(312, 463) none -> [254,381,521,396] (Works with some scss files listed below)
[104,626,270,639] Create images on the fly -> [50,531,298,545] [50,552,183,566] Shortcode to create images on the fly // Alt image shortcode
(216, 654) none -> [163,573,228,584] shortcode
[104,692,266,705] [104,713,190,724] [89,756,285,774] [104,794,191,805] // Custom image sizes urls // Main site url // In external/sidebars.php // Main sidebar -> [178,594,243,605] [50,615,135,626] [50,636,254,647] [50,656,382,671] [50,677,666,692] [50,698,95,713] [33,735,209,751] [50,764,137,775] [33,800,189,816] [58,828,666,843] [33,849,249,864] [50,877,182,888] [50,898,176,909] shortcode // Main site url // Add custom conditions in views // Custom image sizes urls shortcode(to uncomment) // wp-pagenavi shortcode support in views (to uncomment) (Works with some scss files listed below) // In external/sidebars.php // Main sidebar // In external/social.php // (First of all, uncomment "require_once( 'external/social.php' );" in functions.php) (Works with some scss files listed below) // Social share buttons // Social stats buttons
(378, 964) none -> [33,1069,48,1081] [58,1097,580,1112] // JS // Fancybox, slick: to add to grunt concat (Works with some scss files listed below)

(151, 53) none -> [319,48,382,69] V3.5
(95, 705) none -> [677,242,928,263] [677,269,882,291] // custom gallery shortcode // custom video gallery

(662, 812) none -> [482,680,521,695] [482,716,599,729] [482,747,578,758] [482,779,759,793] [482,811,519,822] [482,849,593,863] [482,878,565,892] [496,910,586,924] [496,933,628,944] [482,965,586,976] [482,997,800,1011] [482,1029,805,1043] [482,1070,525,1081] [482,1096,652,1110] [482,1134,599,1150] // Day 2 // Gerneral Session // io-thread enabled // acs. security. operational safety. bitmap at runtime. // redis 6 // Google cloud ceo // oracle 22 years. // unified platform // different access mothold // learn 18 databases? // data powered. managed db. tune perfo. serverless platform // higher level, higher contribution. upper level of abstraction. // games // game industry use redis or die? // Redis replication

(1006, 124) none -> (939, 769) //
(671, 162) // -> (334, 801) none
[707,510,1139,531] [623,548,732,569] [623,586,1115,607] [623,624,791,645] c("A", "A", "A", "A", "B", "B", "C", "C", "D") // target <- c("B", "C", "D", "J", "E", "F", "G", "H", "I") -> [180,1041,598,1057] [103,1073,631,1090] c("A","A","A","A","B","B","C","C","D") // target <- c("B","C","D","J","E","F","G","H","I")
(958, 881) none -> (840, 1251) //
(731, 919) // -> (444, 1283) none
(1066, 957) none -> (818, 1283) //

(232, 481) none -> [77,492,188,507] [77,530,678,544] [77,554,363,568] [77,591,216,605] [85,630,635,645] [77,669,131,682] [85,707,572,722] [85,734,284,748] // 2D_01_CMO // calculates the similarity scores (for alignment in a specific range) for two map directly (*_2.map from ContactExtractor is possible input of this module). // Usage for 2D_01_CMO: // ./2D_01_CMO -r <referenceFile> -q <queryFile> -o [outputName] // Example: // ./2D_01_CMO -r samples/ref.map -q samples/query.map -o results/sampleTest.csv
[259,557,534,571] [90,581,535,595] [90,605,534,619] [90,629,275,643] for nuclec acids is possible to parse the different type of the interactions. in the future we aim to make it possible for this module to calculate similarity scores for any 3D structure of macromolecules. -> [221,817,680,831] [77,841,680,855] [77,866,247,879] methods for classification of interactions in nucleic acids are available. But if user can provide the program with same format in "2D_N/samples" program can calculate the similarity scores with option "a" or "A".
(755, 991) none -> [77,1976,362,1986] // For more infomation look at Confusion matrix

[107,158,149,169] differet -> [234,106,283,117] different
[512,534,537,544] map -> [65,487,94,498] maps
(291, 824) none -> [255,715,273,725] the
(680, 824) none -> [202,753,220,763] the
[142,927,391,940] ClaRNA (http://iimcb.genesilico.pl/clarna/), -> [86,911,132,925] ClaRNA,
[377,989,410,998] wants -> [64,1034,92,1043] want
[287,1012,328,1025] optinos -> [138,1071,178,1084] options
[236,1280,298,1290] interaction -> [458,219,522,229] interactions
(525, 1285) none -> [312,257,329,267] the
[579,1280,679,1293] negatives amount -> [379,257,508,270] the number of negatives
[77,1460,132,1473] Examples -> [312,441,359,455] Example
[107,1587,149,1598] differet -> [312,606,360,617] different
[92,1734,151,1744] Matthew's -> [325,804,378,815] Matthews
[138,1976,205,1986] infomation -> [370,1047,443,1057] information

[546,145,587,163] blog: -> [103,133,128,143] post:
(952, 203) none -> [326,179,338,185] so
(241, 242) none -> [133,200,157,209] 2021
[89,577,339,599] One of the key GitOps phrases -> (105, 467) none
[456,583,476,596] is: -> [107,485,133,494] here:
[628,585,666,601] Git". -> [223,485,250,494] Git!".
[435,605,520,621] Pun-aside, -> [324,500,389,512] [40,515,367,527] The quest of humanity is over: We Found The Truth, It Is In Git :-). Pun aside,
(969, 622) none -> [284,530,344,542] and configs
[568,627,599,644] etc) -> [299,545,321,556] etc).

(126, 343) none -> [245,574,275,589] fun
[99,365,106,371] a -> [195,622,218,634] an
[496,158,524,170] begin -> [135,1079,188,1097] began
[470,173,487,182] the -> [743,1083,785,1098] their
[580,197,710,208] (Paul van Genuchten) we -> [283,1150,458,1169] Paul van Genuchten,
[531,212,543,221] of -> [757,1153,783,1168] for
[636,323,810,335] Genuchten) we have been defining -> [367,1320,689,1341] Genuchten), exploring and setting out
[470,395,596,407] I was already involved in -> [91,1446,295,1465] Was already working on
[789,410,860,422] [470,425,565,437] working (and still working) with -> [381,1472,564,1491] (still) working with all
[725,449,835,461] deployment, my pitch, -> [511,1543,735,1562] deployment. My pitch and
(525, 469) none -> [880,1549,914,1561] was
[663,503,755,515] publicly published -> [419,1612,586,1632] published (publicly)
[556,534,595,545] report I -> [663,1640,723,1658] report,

- _TASK OBJECTIVE_
Above are the records; reproduce all of them exactly.

- _RESPONSE_
(312, 463) none -> [254,381,521,396] (Works with some scss files listed below)
[104,626,270,639] Create images on the fly -> [50,531,298,545] [50,552,183,566] Shortcode to create images on the fly // Alt image shortcode
(216, 654) none -> [163,573,228,584] shortcode
[104,692,266,705] [104,713,190,724] [89,756,285,774] [104,794,191,805] // Custom image sizes urls // Main site url // In external/sidebars.php // Main sidebar -> [178,594,243,605] [50,615,135,626] [50,636,254,647] [50,656,382,671] [50,677,666,692] [50,698,95,713] [33,735,209,751] [50,764,137,775] [33,800,189,816] [58,828,666,843] [33,849,249,864] [50,877,182,888] [50,898,176,909] shortcode // Main site url // Add custom conditions in views // Custom image sizes urls shortcode(to uncomment) // wp-pagenavi shortcode support in views (to uncomment) (Works with some scss files listed below) // In external/sidebars.php // Main sidebar // In external/social.php // (First of all, uncomment "require_once( 'external/social.php' );" in functions.php) (Works with some scss files listed below) // Social share buttons // Social stats buttons
(378, 964) none -> [33,1069,48,1081] [58,1097,580,1112] // JS // Fancybox, slick: to add to grunt concat (Works with some scss files listed below)

(151, 53) none -> [319,48,382,69] V3.5
(95, 705) none -> [677,242,928,263] [677,269,882,291] // custom gallery shortcode // custom video gallery

(662, 812) none -> [482,680,521,695] [482,716,599,729] [482,747,578,758] [482,779,759,793] [482,811,519,822] [482,849,593,863] [482,878,565,892] [496,910,586,924] [496,933,628,944] [482,965,586,976] [482,997,800,1011] [482,1029,805,1043] [482,1070,525,1081] [482,1096,652,1110] [482,1134,599,1150] // Day 2 // Gerneral Session // io-thread enabled // acs. security. operational safety. bitmap at runtime. // redis 6 // Google cloud ceo // oracle 22 years. // unified platform // different access mothold // learn 18 databases? // data powered. managed db. tune perfo. serverless platform // higher level, higher contribution. upper level of abstraction. // games // game industry use redis or die? // Redis replication

(1006, 124) none -> (939, 769) //
(671, 162) // -> (334, 801) none
[707,510,1139,531] [623,548,732,569] [623,586,1115,607] [623,624,791,645] c("A", "A", "A", "A", "B", "B", "C", "C", "D") // target <- c("B", "C", "D", "J", "E", "F", "G", "H", "I") -> [180,1041,598,1057] [103,1073,631,1090] c("A","A","A","A","B","B","C","C","D") // target <- c("B","C","D","J","E","F","G","H","I")
(958, 881) none -> (840, 1251) //
(731, 919) // -> (444, 1283) none
(1066, 957) none -> (818, 1283) //

(232, 481) none -> [77,492,188,507] [77,530,678,544] [77,554,363,568] [77,591,216,605] [85,630,635,645] [77,669,131,682] [85,707,572,722] [85,734,284,748] // 2D_01_CMO // calculates the similarity scores (for alignment in a specific range) for two map directly (*_2.map from ContactExtractor is possible input of this module). // Usage for 2D_01_CMO: // ./2D_01_CMO -r <referenceFile> -q <queryFile> -o [outputName] // Example: // ./2D_01_CMO -r samples/ref.map -q samples/query.map -o results/sampleTest.csv
[259,557,534,571] [90,581,535,595] [90,605,534,619] [90,629,275,643] for nuclec acids is possible to parse the different type of the interactions. in the future we aim to make it possible for this module to calculate similarity scores for any 3D structure of macromolecules. -> [221,817,680,831] [77,841,680,855] [77,866,247,879] methods for classification of interactions in nucleic acids are available. But if user can provide the program with same format in "2D_N/samples" program can calculate the similarity scores with option "a" or "A".
(755, 991) none -> [77,1976,362,1986] // For more infomation look at Confusion matrix

[107,158,149,169] differet -> [234,106,283,117] different
[512,534,537,544] map -> [65,487,94,498] maps
(291, 824) none -> [255,715,273,725] the
(680, 824) none -> [202,753,220,763] the
[142,927,391,940] ClaRNA (http://iimcb.genesilico.pl/clarna/), -> [86,911,132,925] ClaRNA,
[377,989,410,998] wants -> [64,1034,92,1043] want
[287,1012,328,1025] optinos -> [138,1071,178,1084] options
[236,1280,298,1290] interaction -> [458,219,522,229] interactions
(525, 1285) none -> [312,257,329,267] the
[579,1280,679,1293] negatives amount -> [379,257,508,270] the number of negatives
[77,1460,132,1473] Examples -> [312,441,359,455] Example
[107,1587,149,1598] differet -> [312,606,360,617] different
[92,1734,151,1744] Matthew's -> [325,804,378,815] Matthews
[138,1976,205,1986] infomation -> [370,1047,443,1057] information

[546,145,587,163] blog: -> [103,133,128,143] post:
(952, 203) none -> [326,179,338,185] so
(241, 242) none -> [133,200,157,209] 2021
[89,577,339,599] One of the key GitOps phrases -> (105, 467) none
[456,583,476,596] is: -> [107,485,133,494] here:
[628,585,666,601] Git". -> [223,485,250,494] Git!".
[435,605,520,621] Pun-aside, -> [324,500,389,512] [40,515,367,527] The quest of humanity is over: We Found The Truth, It Is In Git :-). Pun aside,
(969, 622) none -> [284,530,344,542] and configs
[568,627,599,644] etc) -> [299,545,321,556] etc).

(126, 343) none -> [245,574,275,589] fun
[99,365,106,371] a -> [195,622,218,634] an
[496,158,524,170] begin -> [135,1079,188,1097] began
[470,173,487,182] the -> [743,1083,785,1098] their
[580,197,710,208] (Paul van Genuchten) we -> [283,1150,458,1169] Paul van Genuchten,
[531,212,543,221] of -> [757,1153,783,1168] for
[636,323,810,335] Genuchten) we have been defining -> [367,1320,689,1341] Genuchten), exploring and setting out
[470,395,596,407] I was already involved in -> [91,1446,295,1465] Was already working on
[789,410,860,422] [470,425,565,437] working (and still working) with -> [381,1472,564,1491] (still) working with all
[725,449,835,461] deployment, my pitch, -> [511,1543,735,1562] deployment. My pitch and
(525, 469) none -> [880,1549,914,1561] was
[663,503,755,515] publicly published -> [419,1612,586,1632] published (publicly)
[556,534,595,545] report I -> [663,1640,723,1658] report,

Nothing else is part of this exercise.